5. Direct Stock Purchase
Perhaps the most obvious way for individuals to invest in solar, anyone can buy stock in publicly traded upstream solar companies like the NASDAQ-listed SunPower (SPWR), First Solar (FSLR), and Enphase (ENPH).
Where one invests in the solar value chain can make a big difference on the success of the investment. Stock purchases of downstream participants (like installers and developers) whose value is aligned with the project-focused investing listed in the four cases above, may soon be an option as companies like SolarCity go public. One can already invest in developer SunEdison through its parent company MEMC (NYSE: WFR) as well as utilities and other larger companies that develop solar. But in these cases the investment will rest on all of the activities of the company, including those not solar-related.
Additionally, several mutual funds and business development companies channel capital to solar projects and companies, but I’m not currently aware of any with a singular solar focus—although this could change in the future.

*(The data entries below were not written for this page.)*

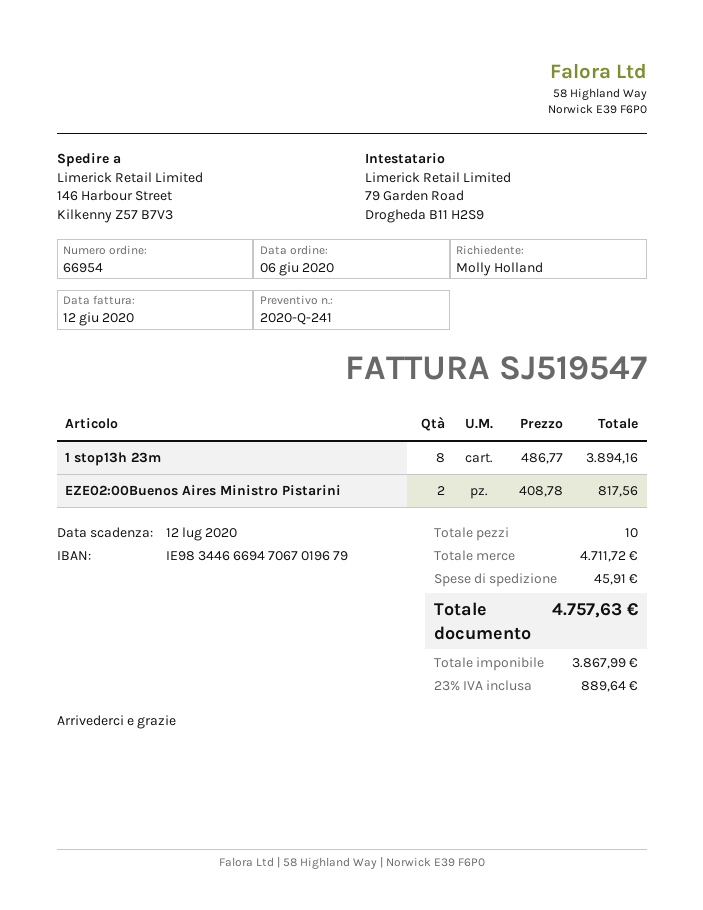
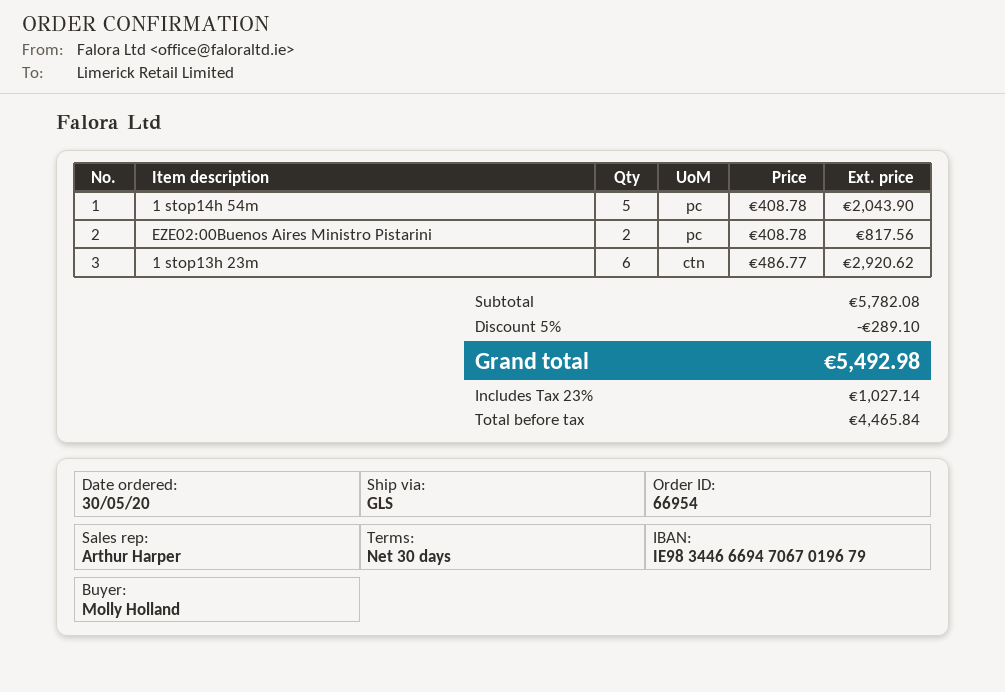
order date: 2020-06-06 -> 2020-05-30
1 stop13h 23m: 8 x 486.77 = 3894.16 -> 6 x 486.77 = 2920.62
1 stop14h 54m: none -> 5 x 408.78 = 2043.90
subtotal: 4711.72 -> 5782.08
discount: none -> 5% = 289.10
shipping: 45.91 -> none
net: 3867.99 -> 4465.84
tax: 23% = 889.64 -> 23% = 1027.14
total: 4757.63 -> 5492.98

With these investment channels open to individual investors of all shapes and sizes, there’s a lot of moneymaking potential—especially over the next decade. A recent report by McKinsey & Company predicts that global installed capacity could increase to anywhere between 400 and 600 gigawatts (GW) by 2020, up from 65 GW globally today (Five GW of solar panels roughly match the electrical generation of a large nuclear power plant).
For market growth to occur on this scale and for RMI’s long-term vision of a U.S. electricity system based on efficiency and renewables to become reality, several things must happen in the renewable energy space—including more open access to additional capital markets capable of supporting a ten-fold expansion in installed solar capacity between now and 2020.
But even with these challenges in mind, the current and emerging diversity of investment options available to retail investors are promising signs for the renewable energy industry as a whole.